• 179:

    Des mois. Cela faisait des mois maintenant que Ruben était mort. Alors que la plupart de la famille se remettait peu à peu de son deuil, Ivy, elle n'était plus que l'ombre d'elle-même. Elle passait sa journée dans la chambre de Ruben, n'en sortant que pour les besoins primaires. Elle restait tout le temps, allongée dans le noir, les yeux fixant le vide, ne pensant plus à rien. Elle était absente de ce monde, elle était morte au même moment où Ruben avait rendu son dernier souffle. Parfois, on venait la voir, pour discuter avec elle, essayer de la faire sortir mais elle ne répondait pas, c'était plongé dans un mutisme. Même la louve qui était en elle restait ensommeillée, ne réagissant plus à la pleine lune. Parfois, il lui arrivait d'avoir des crises de larmes... Sans raison. Elle ne pensait à rien mais les larmes coulaient quand même sur ses joues. Parfois, il lui arrivait de penser, mais la seule chose qui se répétait dans son esprit c'est que la mort de Ruben était un gâchis quand elle voyait ce qu'elle était devenue. Elle avait déjà essayé de se remotiver, pour que Ruben n'était pas mort pour rien. Mais... Elle n'y arrivait pas. Elle ne voulait pas mettre les pieds dans un monde sachant que Ruben ne l'y attendait pas.

     

    Aujourd'hui était un jour comme les autres. Ivy était roulée en boule dans le lit de Ruben, la couette au-dessus d'elle comme une carapace au monde. Elle somnolait doucement, cela faisait des mois qu'elle n'avait plus eu de vraie nuit de sommeil, faisant des crises d'angoisse. Soudainement, des douleurs au ventre la réveillèrent. La jeune femme gémit, tenant son ventre. Merde, qu'est ce qui lui arrivait ? Alors qu'elle se posait cette question, une nouvelle douleur la lança, plus violente que la première. Ivy se leva doucement, fébrile, essayant de marcher pour sortir de la chambre et croiser quelqu'un. Quand elle ouvrit la porte, la lumière du couloir l'aveugla et elle grogna. Ça et les douleurs à répétition... Elle avait le sentiment qu'elle allait tomber dans les vapes. Elle se sentait assommée et elle vit une forme s'approcher d'elle.

    - Je crois que je suis malade... dit-elle d'une voix pâteuse. Elle était pâle, de la sueur commençait à perler sur son front et son ventre était de plus en plus douloureux à en être déchirant.

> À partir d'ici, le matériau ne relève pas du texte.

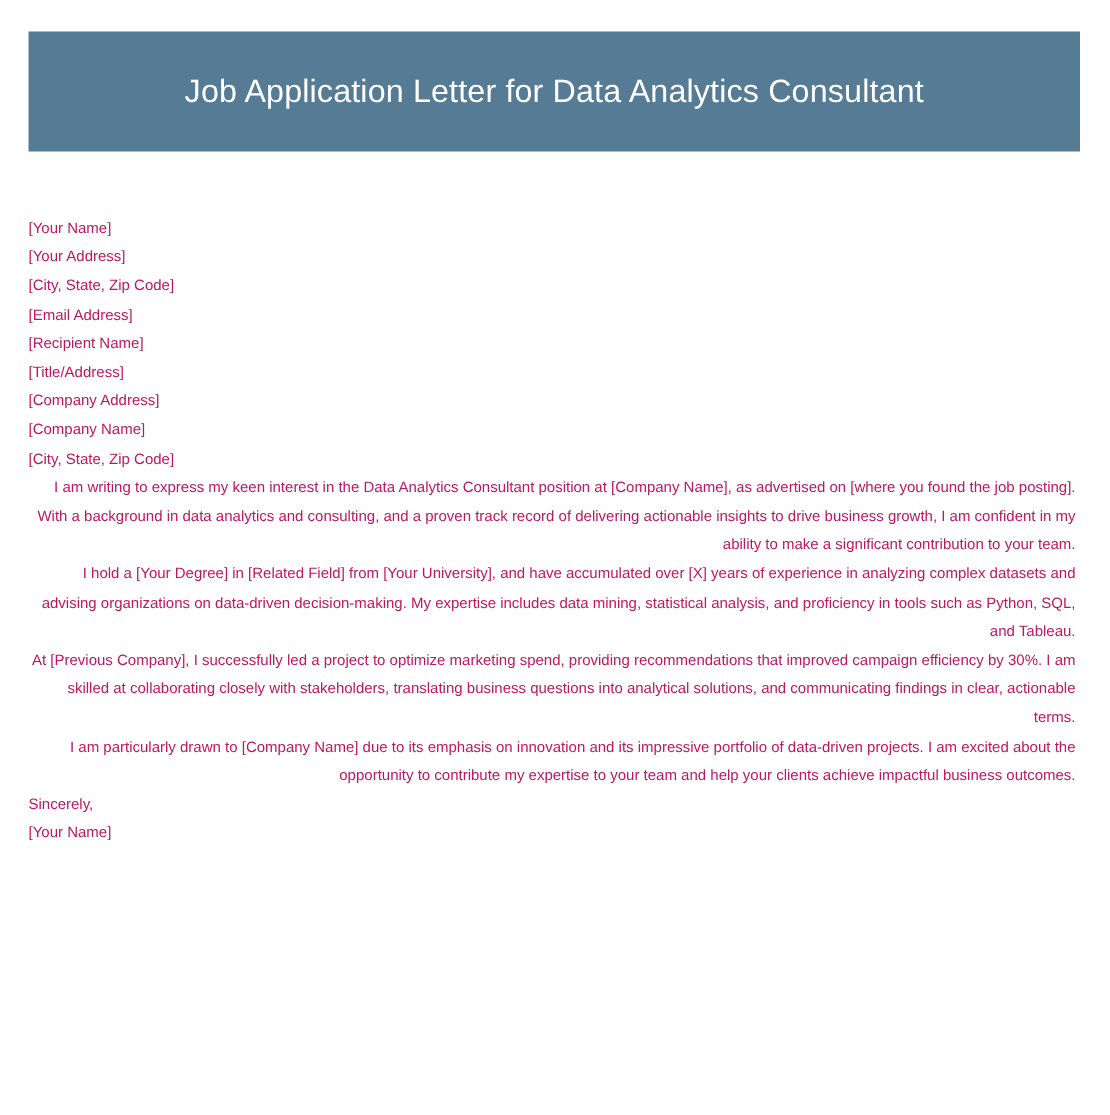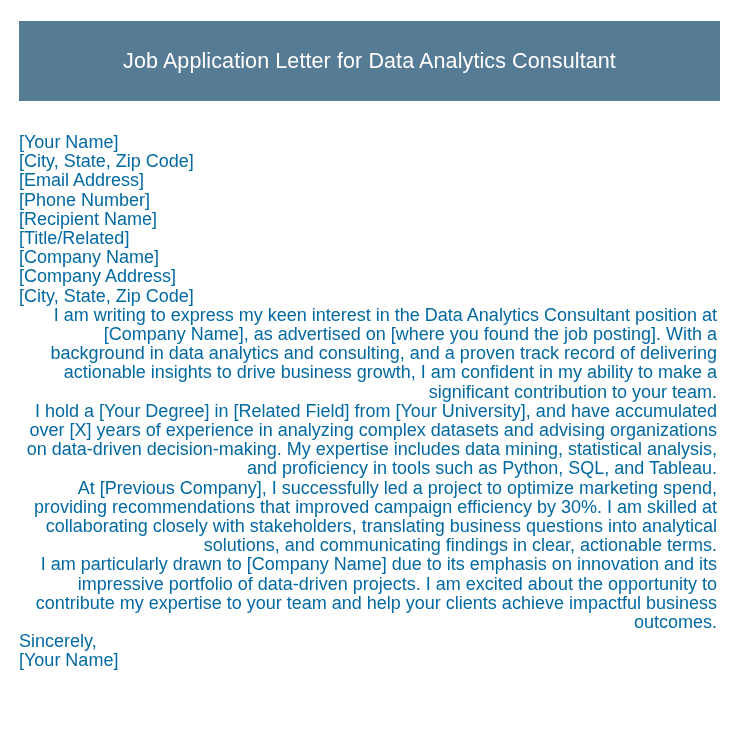--- a/index.html
+++ b/index.html
@@ -44,10 +44,10 @@
   .letter-body {
     position: absolute;
     left: 19px;
-    top: 133px;
+    top: 143px;
     width: 698px;
-    color: #0369a1;
-    font-size: 18px;
+    color: #be185d;
+    font-size: 10px;
     line-height: 19.2px;
     font-family: "Liberation Sans", sans-serif;
     text-align: left;

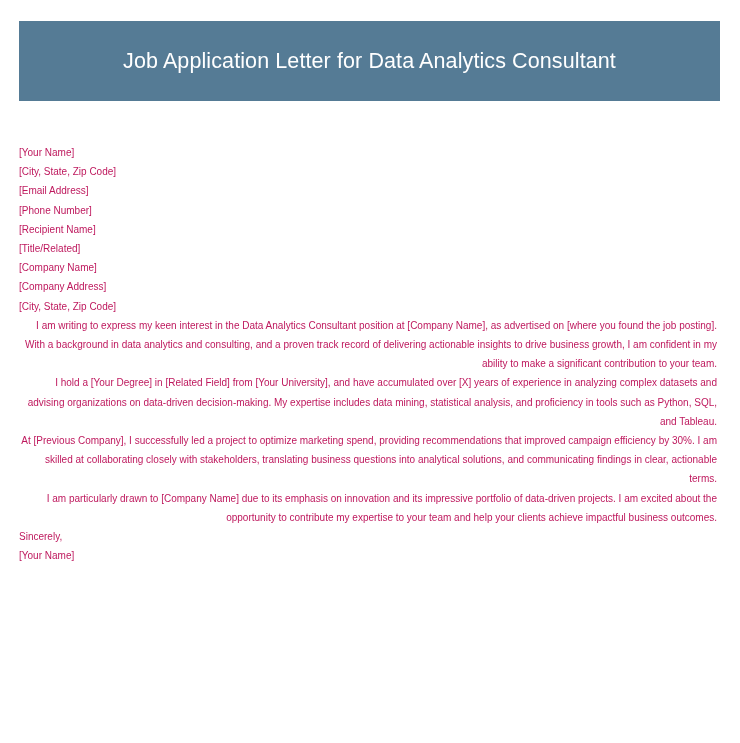--- a/index.html
+++ b/index.html
@@ -76,6 +76,7 @@
 
     <div>
       <div class="letter-line">[Your Name]</div>
+      <div class="letter-line">[Your Address]</div>
       <div class="letter-line">[City, State, Zip Code]</div>
       <div class="letter-line">[Email Address]</div>
       <div class="letter-line">[Phone Number]</div>

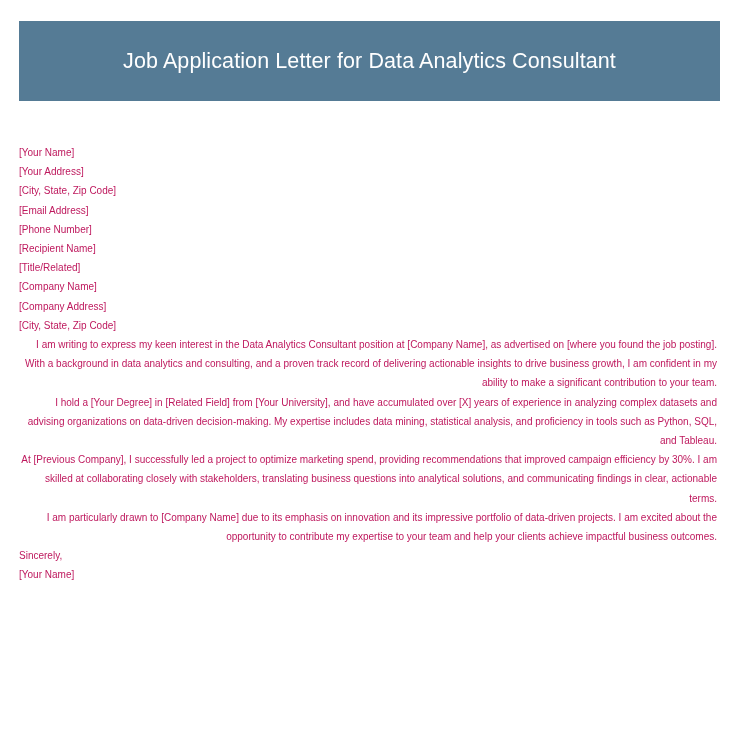--- a/index.html
+++ b/index.html
@@ -79,7 +79,6 @@
       <div class="letter-line">[Your Address]</div>
       <div class="letter-line">[City, State, Zip Code]</div>
       <div class="letter-line">[Email Address]</div>
-      <div class="letter-line">[Phone Number]</div>
     </div>
 
     <div>

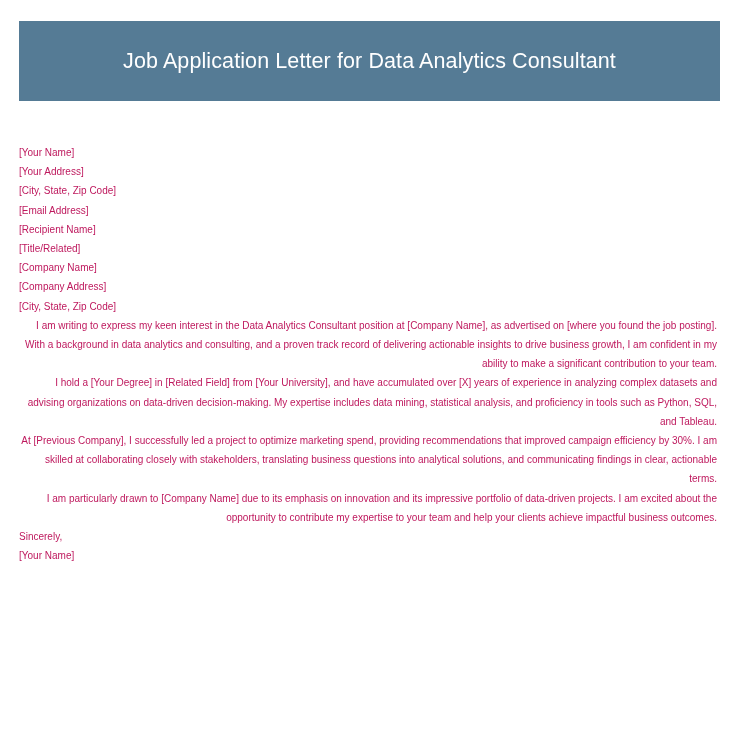--- a/index.html
+++ b/index.html
@@ -83,7 +83,7 @@
 
     <div>
       <div class="letter-line">[Recipient Name]</div>
-      <div class="letter-line">[Title/Related]</div>
+      <div class="letter-line">[Title/Address]</div>
       <div class="letter-line">[Company Name]</div>
       <div class="letter-line">[Company Address]</div>
       <div class="letter-line">[City, State, Zip Code]</div>

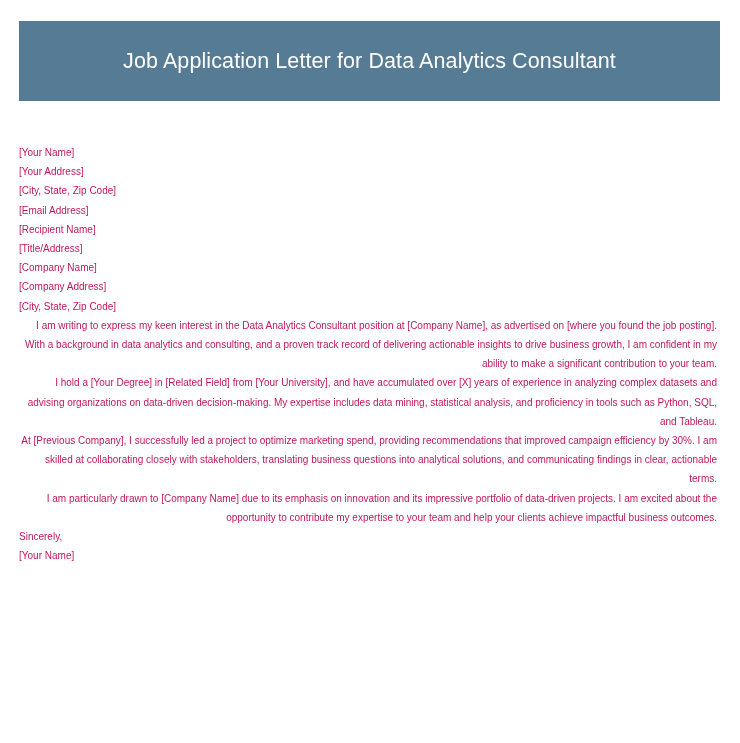--- a/index.html
+++ b/index.html
@@ -84,8 +84,8 @@
     <div>
       <div class="letter-line">[Recipient Name]</div>
       <div class="letter-line">[Title/Address]</div>
+      <div class="letter-line">[Company Address]</div>
       <div class="letter-line">[Company Name]</div>
-      <div class="letter-line">[Company Address]</div>
       <div class="letter-line">[City, State, Zip Code]</div>
     </div>
 

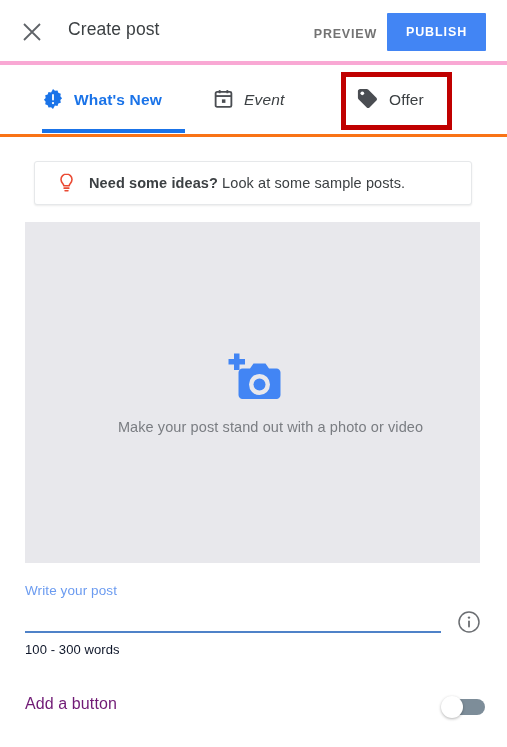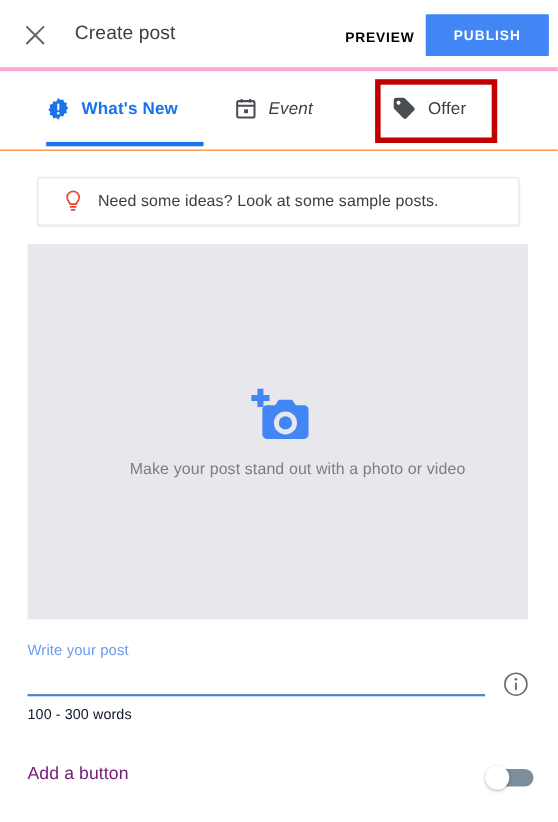--- a/index.html
+++ b/index.html
@@ -48,7 +48,7 @@
     font-size: 12.5px;
     font-weight: bold;
     letter-spacing: 0.8px;
-    color: #000000;
+    color: #737373;
     cursor: pointer;
     background: none;
     border: none;

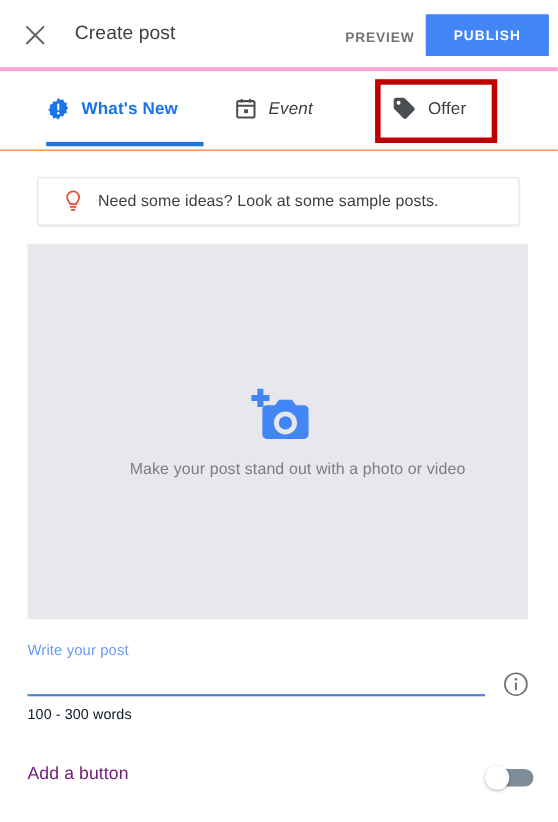--- a/index.html
+++ b/index.html
@@ -58,7 +58,7 @@
   .publish-btn {
     position: absolute;
     left: 387px; top: 13px;
-    width: 112px; height: 38px;
+    width: 99px; height: 38px;
     background: #4285f4;
     color: #ffffff;
     border: none;

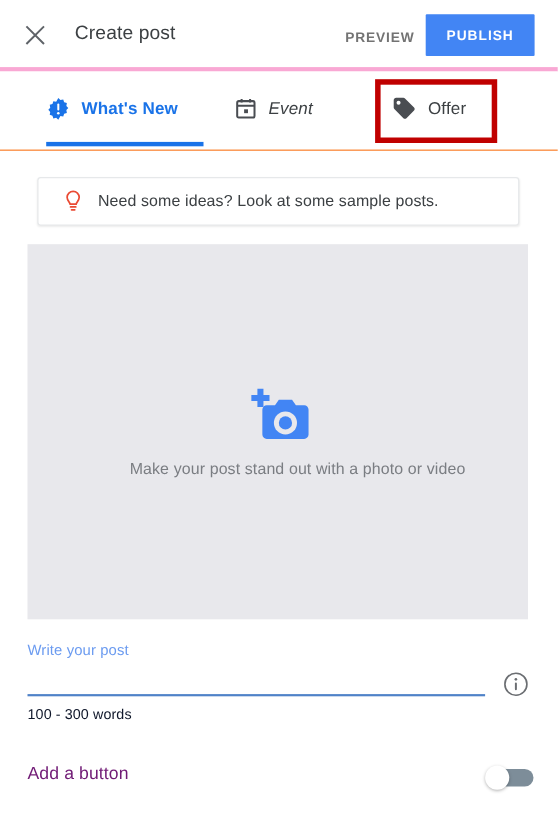--- a/index.html
+++ b/index.html
@@ -77,7 +77,7 @@
     width: 507px;
     height: 72px;
     background: #ffffff;
-    border-bottom: 1px solid #f97316;
+    border-bottom: 3px solid #f97316;
     box-sizing: border-box;
   }
   .tab {

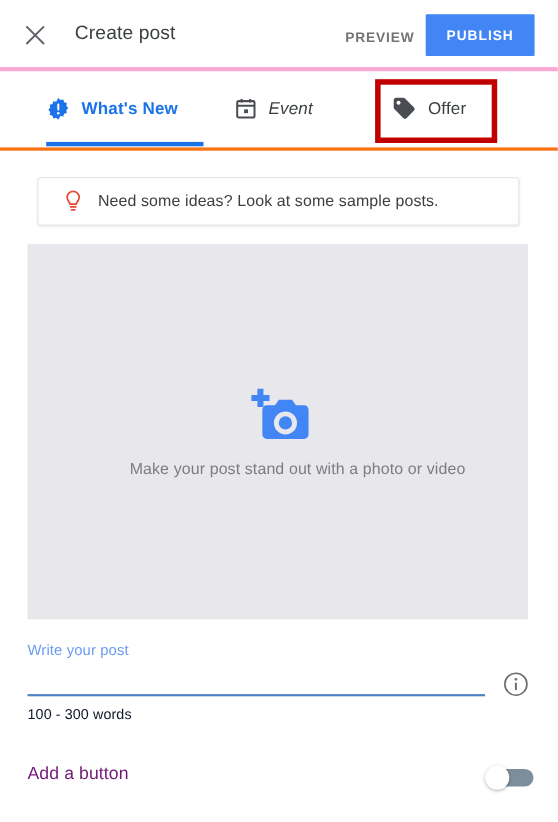--- a/index.html
+++ b/index.html
@@ -151,7 +151,7 @@
     color: #3c4043;
     letter-spacing: 0.1px;
   }
-  .ideas-text b { font-weight: normal; }
+  .ideas-text b { font-weight: bold; }
 
   
   .media-placeholder {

    - Putain, grogna-t-elle après une nouvelle vague de douleur.

     

    Joachim était tous seul à la maison avec sa sœur et sa cousine. Il entrainait beaucoup sa sœur mais aussi le petit Samiael pour surmonter la mort de son jumeau. Il avait eu l'impression de perdre une partie de lui, et c'était un peu ça puisqu'ils étaient jumeaux, jumeaux et chasseurs-né. Ils étaient frères mais aussi une équipe inséparable. Ils ne pouvaient pas vivre l'un sans l'autre... Il avait survécu uniquement parce qu'il avait déjà trouvé son âme-sœur. Pour cette seule et unique raison, il avait pu vivre mais il en avait été profondément changé, dans son caractère et dans sa façon de se comporter. Même s'il restait fondamentalement le même, il avait changé.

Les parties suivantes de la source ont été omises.